You’ve probably seen one. It’s an insidious beast, hiding in plain sight. Only the keenest of eyes among you will notice its silent and venomous attack.

It is the “male or female” gender checkbox.

Over the past few months, I have been slowly coming to terms with my own gender identity. It started with a realization that I didn’t like when my then-significant other said I was a “good man.” I felt awkward being called a man. At first, I told myself that it’s okay to not like a specific word like “man”; part of growing up is learning to use new language. But once I noticed, I couldn’t stop noticing other things. If I just wasn’t used to being called a man, why do I not really like being called a guy either? What about discomfort at being called a boy?

Now, and I think for a long time subconsciously, being referred to with these male terms made me feel like I was being forced to wear someone else’s clothes. Like I was being forced into a container that wasn’t shaped like me.

Realizing I didn’t want to be called a man or a guy was hard. Accepting that it’s okay to not want these labels used for me was even harder. But the labelling game wasn’t over yet. Am I just a male with inconvenient language preferences? Am I a female? Has my manhood been stolen by the radical left to be replaced by anarcho-communist Marxism? None of these options sounded right.

On the internet, of course, all questions have answers. Down the rabbit hole I went, crawling past stories of trans woman after trans woman and how they recognized their own gender identity, but nothing resonated with me. Stuck between the choice of staying a man and becoming a woman, the fear of societal hatred scared me into a corner.

Then I found stories of something different, something unapologetically sticking it to the system. Non-binary identity, being not a man or a woman but something else. Something between, beyond, and exciting. I wasn’t sure in the first hour or the first day, but once I had seen it, once I had heard of others who felt like I did, I started feeling more in control of myself, more confident, and happier.

I’ve started experimenting with new clothes, new looks, and I feel better about my body than I have since elementary school. I feel more open to express my feelings without the heavy blanket of masculinity choking me.

I am a non-binary person.

Incidentally, with a deadly infectious disease out of control, it’s been easier to discover these things for myself. In the before times, being around so many people who saw me as a male made it hard for me to recognize that I might not be a male after all. Now, staying at home with only my thoughts, genderless internet identity, and grudging occasional contact with other human beings has helped me explore what I want to be, independent of what society wants or believes about me.

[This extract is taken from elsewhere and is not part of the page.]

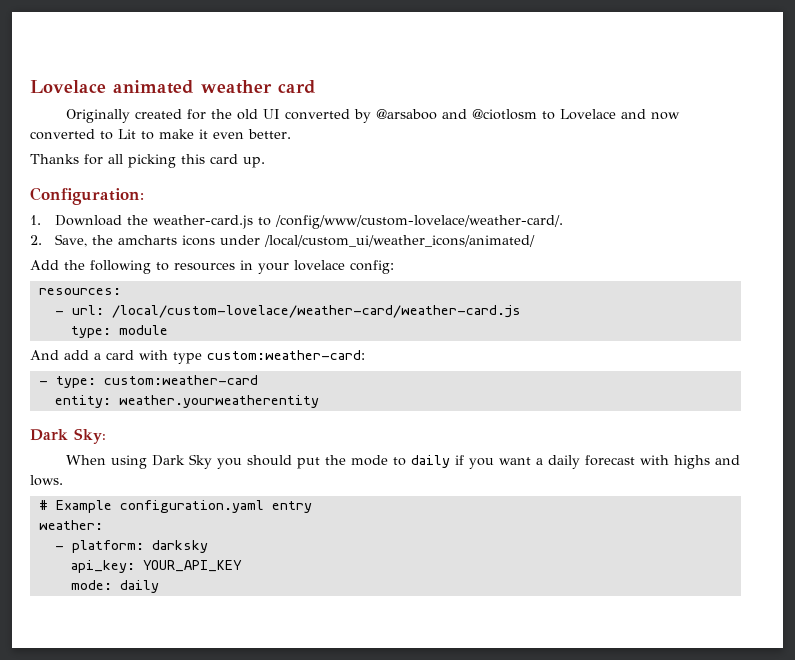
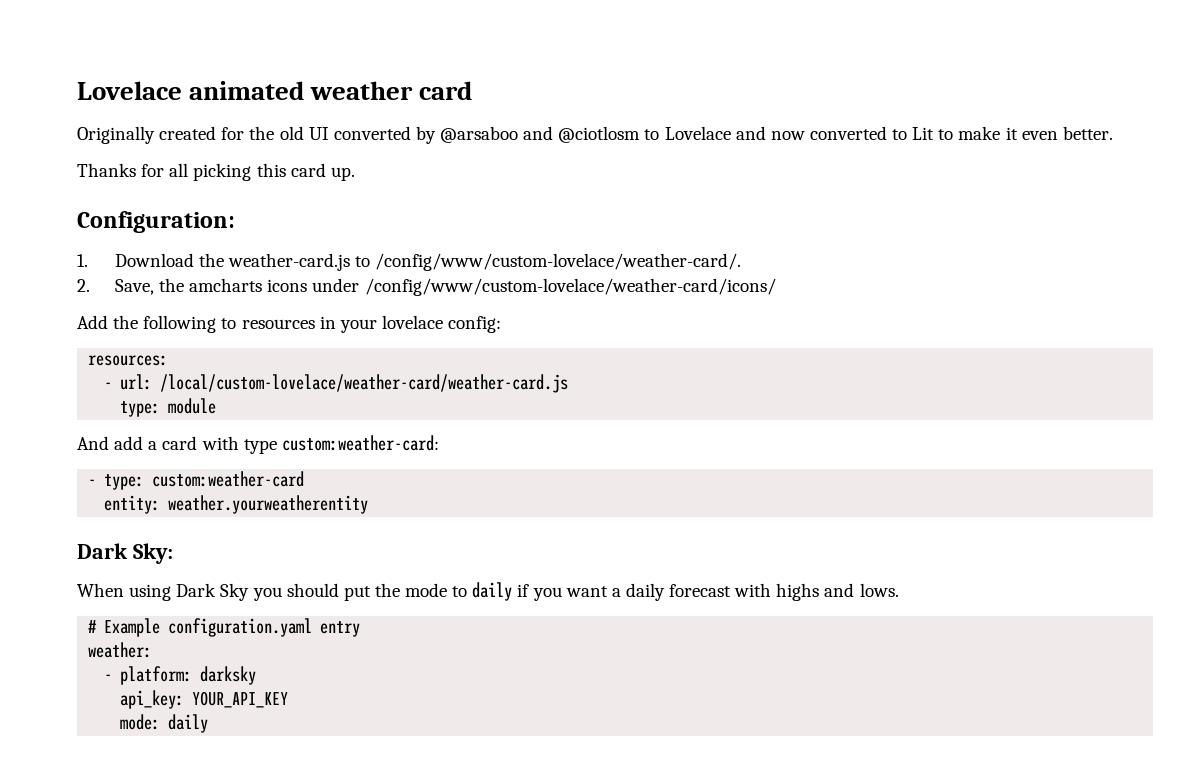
[263,235,535,247] /local/custom_ui/weather_icons/animated/ -> [364,278,776,296] /config/www/custom-lovelace/weather-card/icons/

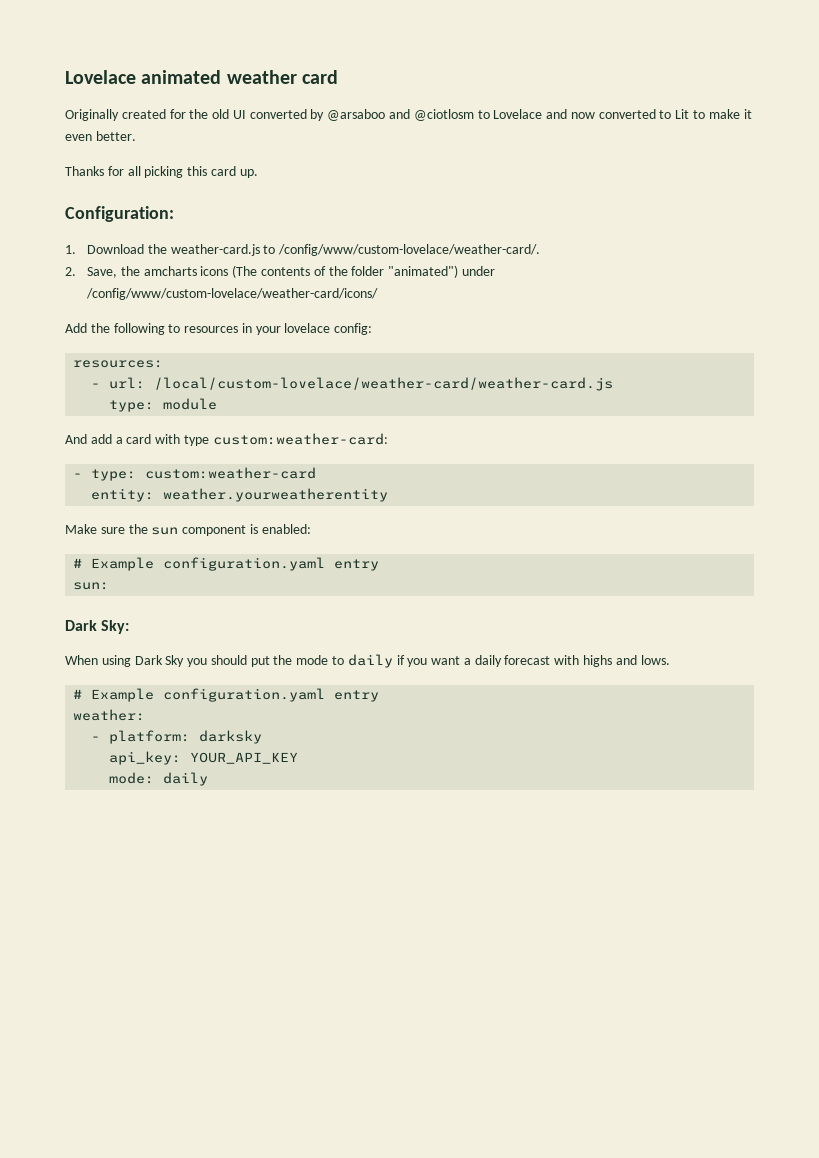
(308, 285) none -> [232,265,459,278] (The contents of the folder "animated")
(369, 504) none -> [65,524,311,536] [73,557,380,571] [73,582,110,590] // Make sure the sun component is enabled: // # Example configuration.yaml entry // sun:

I also turned 20 in the past few months, which, other than sounding cool and finally giving me an excuse not to associate myself with teenagers, was honestly entirely uninteresting. But it did lead me to some questions, like: how are there 15-year-olds that started successful businesses when I’m still struggling to get out of bed and do my schoolwork? But more importantly, how could I have hidden this divergent identity from even myself for two decades now?

These two observations (about the coronavirus and my long-held secret identity, not about wildly more successful high schoolers) are deeply related to socialization. Almost everyone, and literally everyone my age or older, was raised within the gender binary. I didn’t understand the term “non-binary” until after high school, and by then, the idea of being a man as opposed to a woman was ingrained into me.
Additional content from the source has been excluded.